• [HOW TO COMPLETE THIS TASK] Carry none of the pictures over; write out the complete data exactly.

---+---

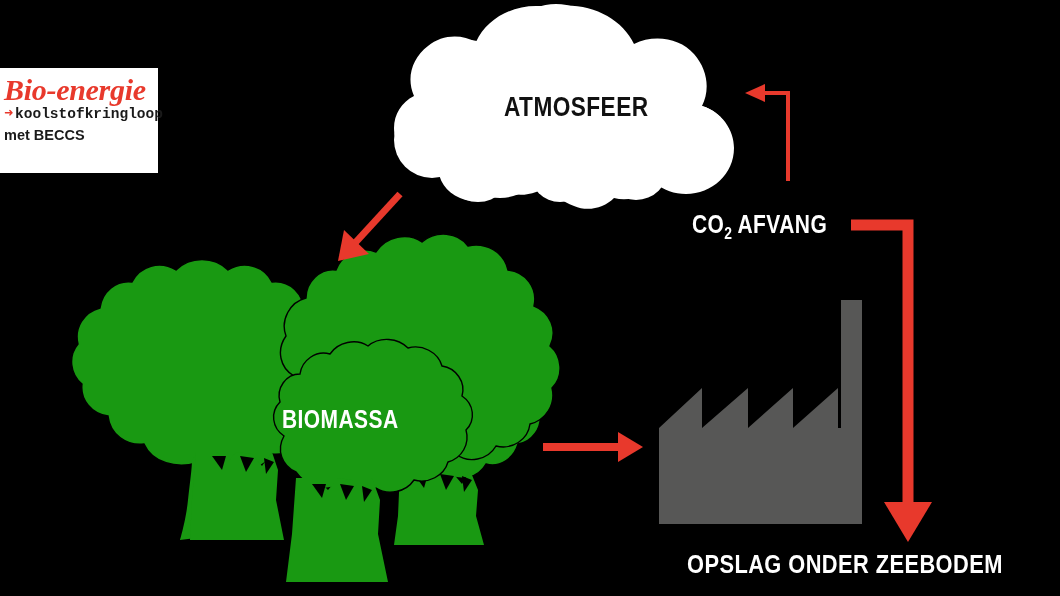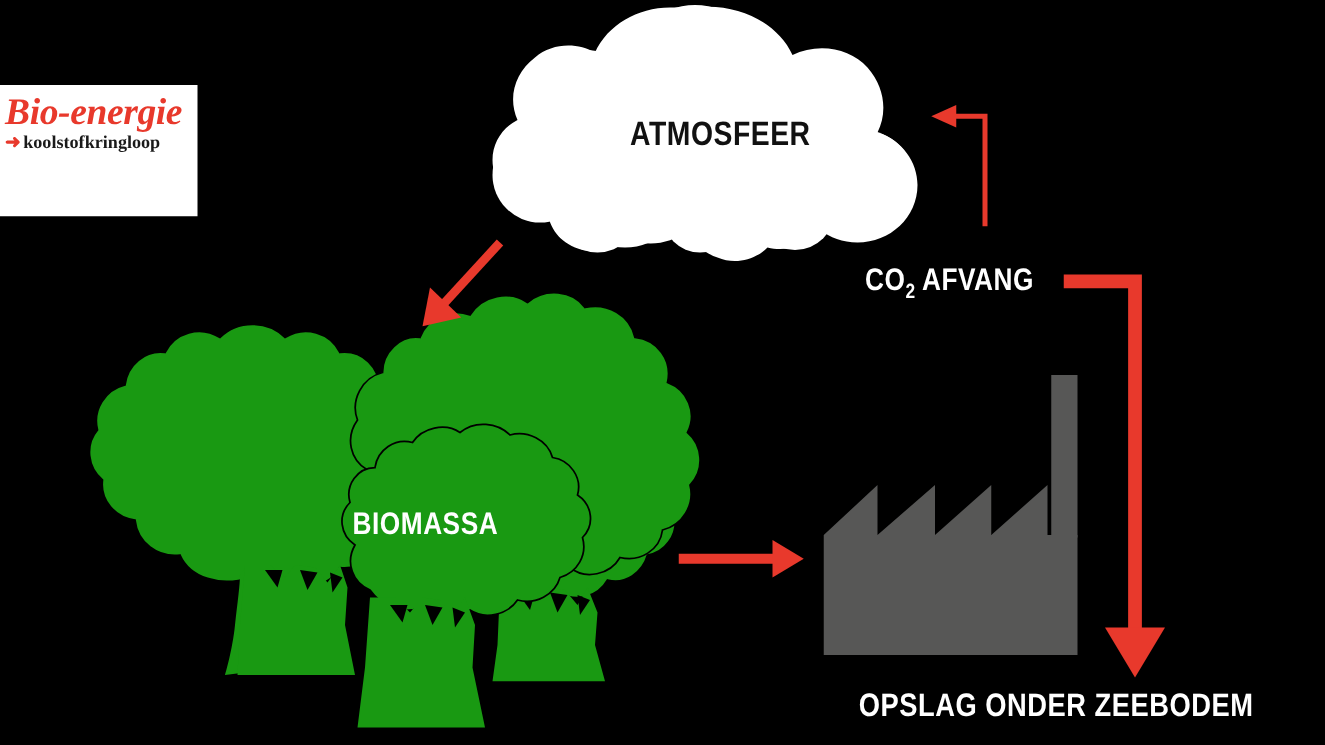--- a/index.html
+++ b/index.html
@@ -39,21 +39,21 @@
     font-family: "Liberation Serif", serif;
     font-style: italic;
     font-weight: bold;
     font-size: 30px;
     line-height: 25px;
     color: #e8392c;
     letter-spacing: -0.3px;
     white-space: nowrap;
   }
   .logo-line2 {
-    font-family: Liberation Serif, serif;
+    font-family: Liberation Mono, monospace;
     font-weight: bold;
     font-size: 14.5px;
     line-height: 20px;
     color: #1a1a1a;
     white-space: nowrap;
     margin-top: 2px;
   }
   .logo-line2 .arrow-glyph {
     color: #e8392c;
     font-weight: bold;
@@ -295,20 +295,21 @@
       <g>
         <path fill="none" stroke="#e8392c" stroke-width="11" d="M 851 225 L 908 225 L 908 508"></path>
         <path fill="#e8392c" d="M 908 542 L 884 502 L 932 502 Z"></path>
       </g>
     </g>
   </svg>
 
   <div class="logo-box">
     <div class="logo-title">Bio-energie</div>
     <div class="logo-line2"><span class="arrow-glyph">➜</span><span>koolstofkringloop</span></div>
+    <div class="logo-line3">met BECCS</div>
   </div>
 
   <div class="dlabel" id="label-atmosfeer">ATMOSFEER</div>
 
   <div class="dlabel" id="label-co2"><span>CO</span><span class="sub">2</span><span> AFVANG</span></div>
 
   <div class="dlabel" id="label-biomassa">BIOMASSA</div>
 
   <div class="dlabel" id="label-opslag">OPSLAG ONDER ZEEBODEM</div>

---+---

• [RESULT FOR THIS EXERCISE]
--- a/index.html
+++ b/index.html
@@ -39,21 +39,21 @@
     font-family: "Liberation Serif", serif;
     font-style: italic;
     font-weight: bold;
     font-size: 30px;
     line-height: 25px;
     color: #e8392c;
     letter-spacing: -0.3px;
     white-space: nowrap;
   }
   .logo-line2 {
-    font-family: Liberation Serif, serif;
+    font-family: Liberation Mono, monospace;
     font-weight: bold;
     font-size: 14.5px;
     line-height: 20px;
     color: #1a1a1a;
     white-space: nowrap;
     margin-top: 2px;
   }
   .logo-line2 .arrow-glyph {
     color: #e8392c;
     font-weight: bold;
@@ -295,20 +295,21 @@
       <g>
         <path fill="none" stroke="#e8392c" stroke-width="11" d="M 851 225 L 908 225 L 908 508"></path>
         <path fill="#e8392c" d="M 908 542 L 884 502 L 932 502 Z"></path>
       </g>
     </g>
   </svg>
 
   <div class="logo-box">
     <div class="logo-title">Bio-energie</div>
     <div class="logo-line2"><span class="arrow-glyph">➜</span><span>koolstofkringloop</span></div>
+    <div class="logo-line3">met BECCS</div>
   </div>
 
   <div class="dlabel" id="label-atmosfeer">ATMOSFEER</div>
 
   <div class="dlabel" id="label-co2"><span>CO</span><span class="sub">2</span><span> AFVANG</span></div>
 
   <div class="dlabel" id="label-biomassa">BIOMASSA</div>
 
   <div class="dlabel" id="label-opslag">OPSLAG ONDER ZEEBODEM</div>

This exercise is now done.